• Front-end code edit data
**********
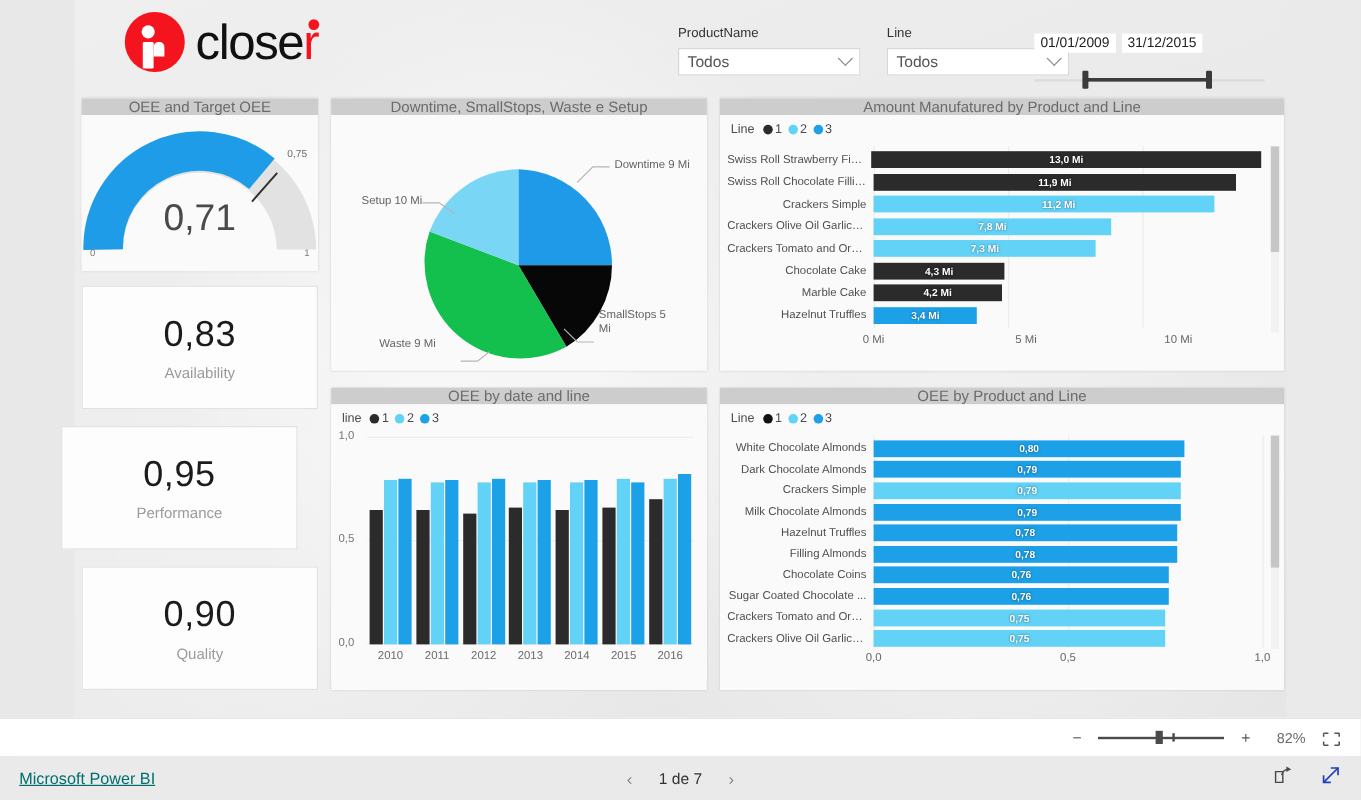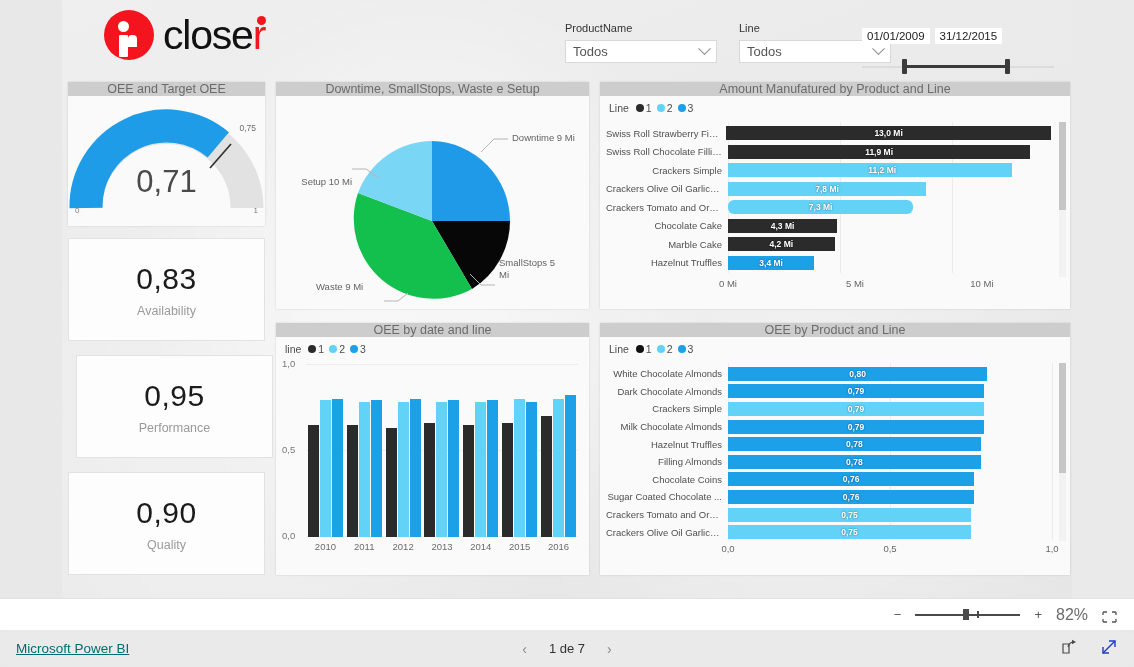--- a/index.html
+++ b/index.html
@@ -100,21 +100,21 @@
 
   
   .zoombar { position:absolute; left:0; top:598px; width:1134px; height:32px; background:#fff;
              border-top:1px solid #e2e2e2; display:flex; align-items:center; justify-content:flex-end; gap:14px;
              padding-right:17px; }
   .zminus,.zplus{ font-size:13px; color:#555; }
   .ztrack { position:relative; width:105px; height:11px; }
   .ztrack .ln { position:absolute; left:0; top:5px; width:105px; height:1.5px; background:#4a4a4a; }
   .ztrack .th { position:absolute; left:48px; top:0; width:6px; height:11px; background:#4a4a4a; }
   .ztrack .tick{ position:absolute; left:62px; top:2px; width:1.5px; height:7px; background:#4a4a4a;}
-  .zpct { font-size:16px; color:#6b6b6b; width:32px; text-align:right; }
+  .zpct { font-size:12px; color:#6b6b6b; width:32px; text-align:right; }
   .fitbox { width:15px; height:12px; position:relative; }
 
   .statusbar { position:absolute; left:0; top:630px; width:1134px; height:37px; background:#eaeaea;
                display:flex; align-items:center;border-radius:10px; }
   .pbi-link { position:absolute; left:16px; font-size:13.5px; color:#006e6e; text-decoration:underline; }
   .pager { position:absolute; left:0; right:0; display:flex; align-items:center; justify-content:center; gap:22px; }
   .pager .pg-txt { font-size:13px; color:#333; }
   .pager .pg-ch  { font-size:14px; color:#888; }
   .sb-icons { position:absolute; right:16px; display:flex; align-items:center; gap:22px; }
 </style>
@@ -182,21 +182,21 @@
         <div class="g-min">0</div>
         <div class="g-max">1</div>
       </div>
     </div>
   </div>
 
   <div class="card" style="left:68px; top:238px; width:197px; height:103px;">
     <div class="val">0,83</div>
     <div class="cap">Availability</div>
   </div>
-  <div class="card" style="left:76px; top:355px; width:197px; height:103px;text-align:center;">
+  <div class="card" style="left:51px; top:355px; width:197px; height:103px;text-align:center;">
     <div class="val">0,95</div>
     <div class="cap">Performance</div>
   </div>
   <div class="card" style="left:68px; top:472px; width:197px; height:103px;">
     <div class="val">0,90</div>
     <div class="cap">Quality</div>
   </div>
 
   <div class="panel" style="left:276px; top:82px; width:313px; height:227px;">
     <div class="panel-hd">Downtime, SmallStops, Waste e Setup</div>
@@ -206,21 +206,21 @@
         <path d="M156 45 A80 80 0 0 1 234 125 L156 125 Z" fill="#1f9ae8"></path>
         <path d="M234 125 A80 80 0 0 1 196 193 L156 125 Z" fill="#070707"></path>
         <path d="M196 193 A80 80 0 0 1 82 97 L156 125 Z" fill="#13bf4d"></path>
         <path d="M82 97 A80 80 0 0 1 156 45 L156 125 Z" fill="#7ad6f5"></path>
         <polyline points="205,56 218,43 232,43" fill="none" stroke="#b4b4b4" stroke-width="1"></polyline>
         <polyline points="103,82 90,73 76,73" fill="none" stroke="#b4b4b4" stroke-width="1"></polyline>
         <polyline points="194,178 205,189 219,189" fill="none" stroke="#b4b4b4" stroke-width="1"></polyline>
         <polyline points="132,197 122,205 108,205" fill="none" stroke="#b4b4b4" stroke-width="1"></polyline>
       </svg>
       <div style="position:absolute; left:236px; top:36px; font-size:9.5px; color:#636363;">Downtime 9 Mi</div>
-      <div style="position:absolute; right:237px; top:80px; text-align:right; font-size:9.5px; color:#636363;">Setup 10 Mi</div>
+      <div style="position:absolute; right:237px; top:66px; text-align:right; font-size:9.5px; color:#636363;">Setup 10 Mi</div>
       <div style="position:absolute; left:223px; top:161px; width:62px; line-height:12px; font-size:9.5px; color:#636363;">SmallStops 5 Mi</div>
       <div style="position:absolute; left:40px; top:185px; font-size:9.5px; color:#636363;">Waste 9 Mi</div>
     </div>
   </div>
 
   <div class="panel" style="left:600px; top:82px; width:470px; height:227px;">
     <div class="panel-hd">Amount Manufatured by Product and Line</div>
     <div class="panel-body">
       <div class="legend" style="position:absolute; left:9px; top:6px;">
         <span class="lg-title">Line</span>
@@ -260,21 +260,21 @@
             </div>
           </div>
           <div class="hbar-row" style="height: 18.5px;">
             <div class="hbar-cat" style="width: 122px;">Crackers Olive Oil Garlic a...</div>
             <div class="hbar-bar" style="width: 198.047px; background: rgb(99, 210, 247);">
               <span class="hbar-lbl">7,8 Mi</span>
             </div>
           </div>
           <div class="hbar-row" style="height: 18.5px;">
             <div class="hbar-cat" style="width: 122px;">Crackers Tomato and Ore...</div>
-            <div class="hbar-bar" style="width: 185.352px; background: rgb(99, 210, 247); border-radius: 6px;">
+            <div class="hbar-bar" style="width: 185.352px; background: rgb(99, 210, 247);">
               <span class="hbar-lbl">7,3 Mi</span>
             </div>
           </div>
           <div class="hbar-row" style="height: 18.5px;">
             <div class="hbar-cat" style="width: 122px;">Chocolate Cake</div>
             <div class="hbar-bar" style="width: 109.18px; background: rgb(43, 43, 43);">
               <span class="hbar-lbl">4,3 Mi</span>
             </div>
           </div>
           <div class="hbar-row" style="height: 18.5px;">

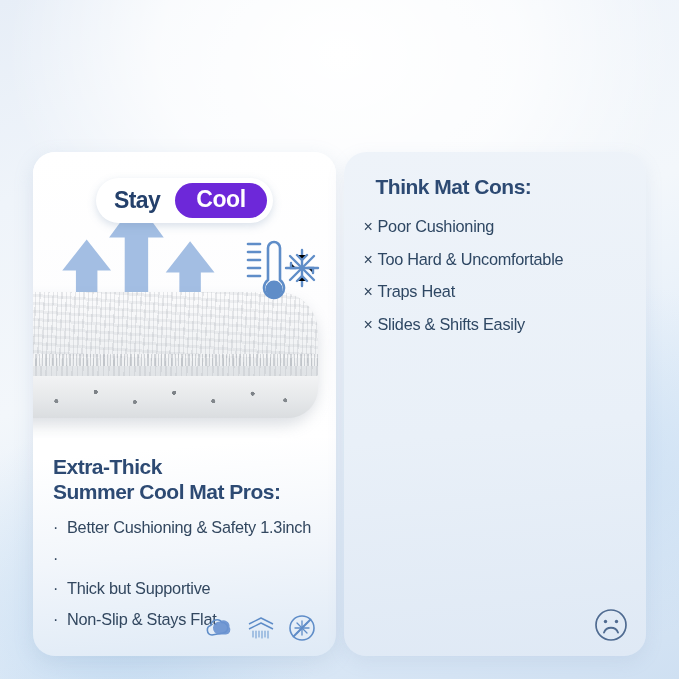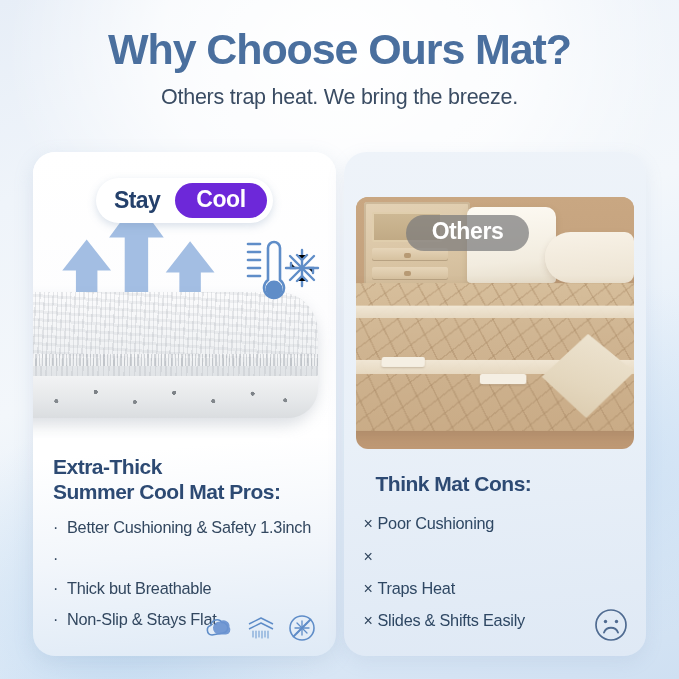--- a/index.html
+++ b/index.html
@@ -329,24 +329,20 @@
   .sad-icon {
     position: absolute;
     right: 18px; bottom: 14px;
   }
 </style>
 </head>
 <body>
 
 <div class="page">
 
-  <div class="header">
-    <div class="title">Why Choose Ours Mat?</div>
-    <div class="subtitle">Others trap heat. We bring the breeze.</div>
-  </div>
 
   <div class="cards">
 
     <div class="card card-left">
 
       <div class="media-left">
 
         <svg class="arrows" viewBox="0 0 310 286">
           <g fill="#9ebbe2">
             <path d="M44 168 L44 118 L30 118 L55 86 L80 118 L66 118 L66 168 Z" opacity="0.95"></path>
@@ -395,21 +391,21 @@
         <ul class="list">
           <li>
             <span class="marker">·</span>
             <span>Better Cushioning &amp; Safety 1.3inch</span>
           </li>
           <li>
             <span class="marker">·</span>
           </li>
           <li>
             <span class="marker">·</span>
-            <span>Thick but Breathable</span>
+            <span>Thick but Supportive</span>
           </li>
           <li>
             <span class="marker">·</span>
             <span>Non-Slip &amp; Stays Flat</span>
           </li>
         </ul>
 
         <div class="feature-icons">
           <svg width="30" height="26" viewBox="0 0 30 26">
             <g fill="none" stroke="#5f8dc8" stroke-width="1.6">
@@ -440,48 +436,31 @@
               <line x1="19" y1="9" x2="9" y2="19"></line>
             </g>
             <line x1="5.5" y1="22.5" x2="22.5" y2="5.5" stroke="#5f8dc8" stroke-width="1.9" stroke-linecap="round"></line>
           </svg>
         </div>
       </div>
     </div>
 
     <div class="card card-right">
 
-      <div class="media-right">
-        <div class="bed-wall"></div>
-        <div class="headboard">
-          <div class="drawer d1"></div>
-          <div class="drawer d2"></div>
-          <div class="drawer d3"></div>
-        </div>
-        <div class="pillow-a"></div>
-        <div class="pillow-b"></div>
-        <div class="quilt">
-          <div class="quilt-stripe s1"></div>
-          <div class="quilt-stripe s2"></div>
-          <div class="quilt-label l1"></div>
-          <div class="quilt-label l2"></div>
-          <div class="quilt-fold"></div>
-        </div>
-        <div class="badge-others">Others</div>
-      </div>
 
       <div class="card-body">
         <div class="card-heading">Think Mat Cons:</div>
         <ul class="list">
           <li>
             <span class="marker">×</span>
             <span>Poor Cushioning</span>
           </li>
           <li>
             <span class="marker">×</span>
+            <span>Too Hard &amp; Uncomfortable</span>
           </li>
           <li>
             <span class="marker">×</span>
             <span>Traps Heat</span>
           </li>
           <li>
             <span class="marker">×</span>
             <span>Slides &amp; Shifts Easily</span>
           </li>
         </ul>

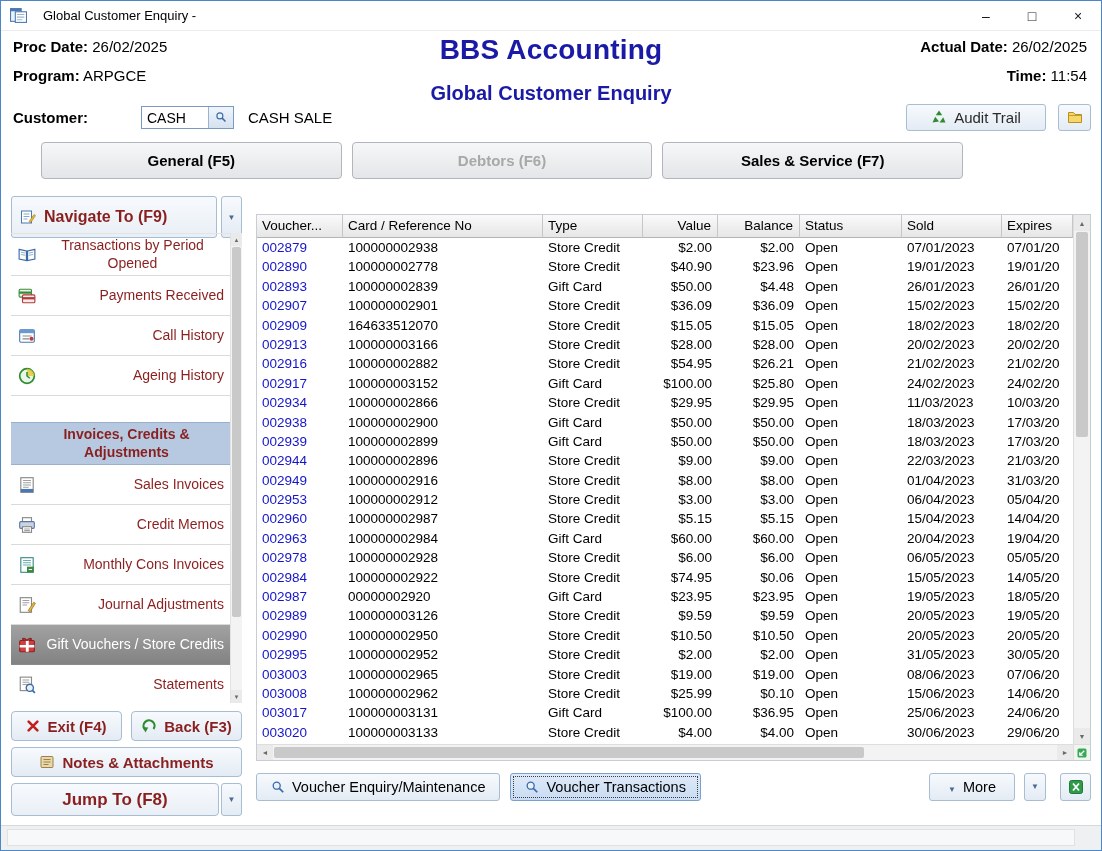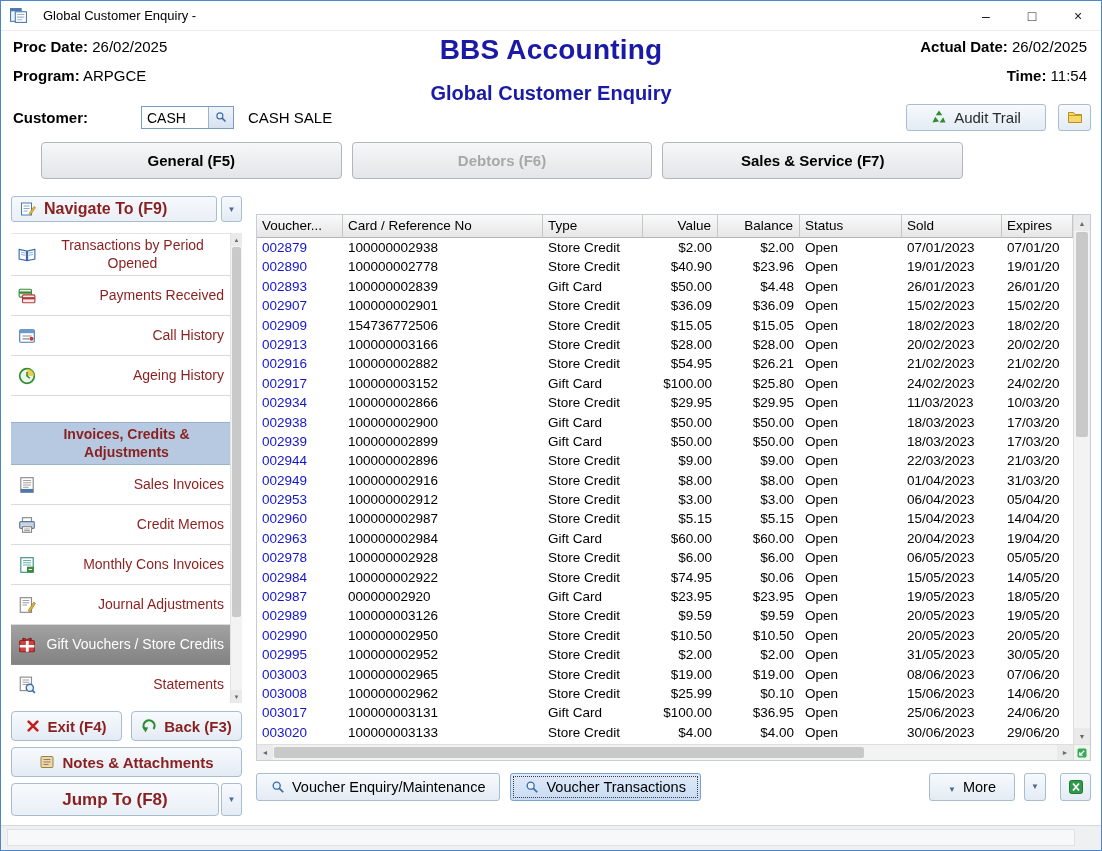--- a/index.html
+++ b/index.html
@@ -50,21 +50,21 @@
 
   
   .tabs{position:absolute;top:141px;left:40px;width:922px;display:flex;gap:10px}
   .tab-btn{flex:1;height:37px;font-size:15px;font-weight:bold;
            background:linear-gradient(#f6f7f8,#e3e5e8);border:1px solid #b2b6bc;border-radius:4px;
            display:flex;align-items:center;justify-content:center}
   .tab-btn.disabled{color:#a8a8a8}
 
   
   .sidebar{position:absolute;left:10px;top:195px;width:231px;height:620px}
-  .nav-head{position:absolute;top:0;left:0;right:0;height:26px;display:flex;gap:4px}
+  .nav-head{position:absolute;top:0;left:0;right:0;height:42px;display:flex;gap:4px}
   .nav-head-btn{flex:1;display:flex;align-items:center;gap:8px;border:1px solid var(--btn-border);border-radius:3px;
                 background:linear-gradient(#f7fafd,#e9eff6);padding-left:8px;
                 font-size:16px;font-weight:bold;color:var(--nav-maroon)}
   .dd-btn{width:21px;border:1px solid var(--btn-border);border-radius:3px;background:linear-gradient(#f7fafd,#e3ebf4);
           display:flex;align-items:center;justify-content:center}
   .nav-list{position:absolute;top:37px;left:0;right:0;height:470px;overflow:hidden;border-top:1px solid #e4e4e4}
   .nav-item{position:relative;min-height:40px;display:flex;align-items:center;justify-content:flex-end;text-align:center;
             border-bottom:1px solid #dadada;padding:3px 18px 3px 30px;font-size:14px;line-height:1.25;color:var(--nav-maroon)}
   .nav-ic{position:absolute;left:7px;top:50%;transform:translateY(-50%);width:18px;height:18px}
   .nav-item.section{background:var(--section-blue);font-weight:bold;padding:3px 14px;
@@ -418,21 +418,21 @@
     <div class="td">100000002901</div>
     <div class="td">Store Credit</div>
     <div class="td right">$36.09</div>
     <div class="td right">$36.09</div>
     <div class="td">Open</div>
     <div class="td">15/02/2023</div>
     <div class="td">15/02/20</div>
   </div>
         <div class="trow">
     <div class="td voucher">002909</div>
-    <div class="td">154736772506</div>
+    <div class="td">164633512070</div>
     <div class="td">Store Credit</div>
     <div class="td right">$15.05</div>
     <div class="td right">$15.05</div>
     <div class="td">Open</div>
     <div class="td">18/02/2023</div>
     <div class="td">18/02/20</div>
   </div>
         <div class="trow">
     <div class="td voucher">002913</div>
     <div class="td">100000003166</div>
**********
• Aim of the exercise
Copy each line of the records that contains the word "Crackers".

• Your response
             <div class="hbar-cat" style="width: 122px;">Crackers Olive Oil Garlic a...</div>
             <div class="hbar-cat" style="width: 122px;">Crackers Tomato and Ore...</div>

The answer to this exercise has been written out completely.